All lines from the one with "Puesto fronterizo, '09: 454 -> none" onward, through the last line of the records below, are to be retyped word for word.

--- EXERCISE MATERIALS ---

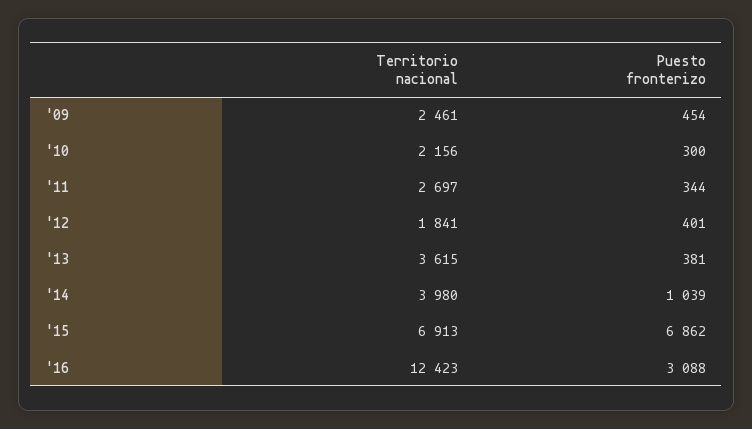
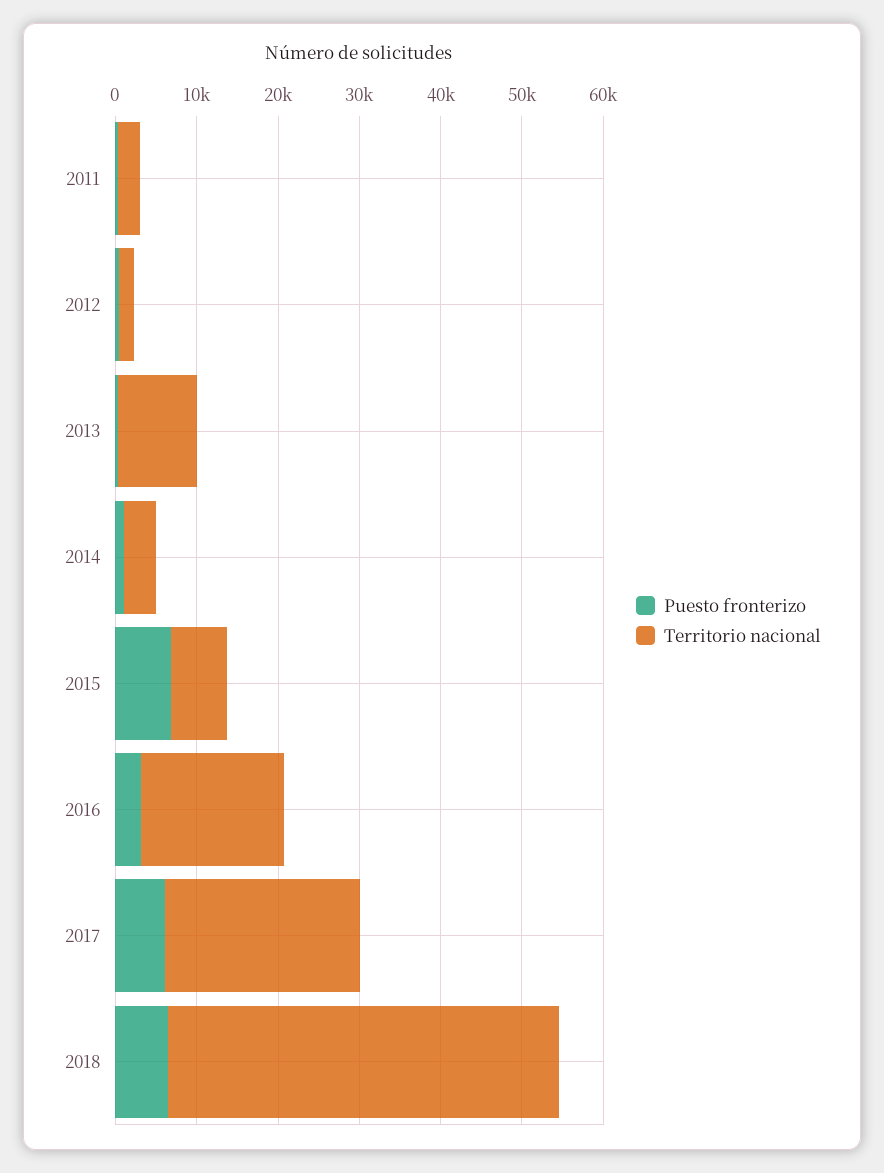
Territorio nacional, '09: 2461 -> none
Puesto fronterizo, '09: 454 -> none
Territorio nacional, '10: 2156 -> none
Puesto fronterizo, '10: 300 -> none
Territorio nacional, '13: 3615 -> 10000
Territorio nacional, '16: 12423 -> 18000
Puesto fronterizo, 2017: none -> 6000
Territorio nacional, 2017: none -> 24000
Puesto fronterizo, 2018: none -> 6000
Territorio nacional, 2018: none -> 48000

---

→ **TASK SOLUTION**
Puesto fronterizo, '09: 454 -> none
Territorio nacional, '10: 2156 -> none
Puesto fronterizo, '10: 300 -> none
Territorio nacional, '13: 3615 -> 10000
Territorio nacional, '16: 12423 -> 18000
Puesto fronterizo, 2017: none -> 6000
Territorio nacional, 2017: none -> 24000
Puesto fronterizo, 2018: none -> 6000
Territorio nacional, 2018: none -> 48000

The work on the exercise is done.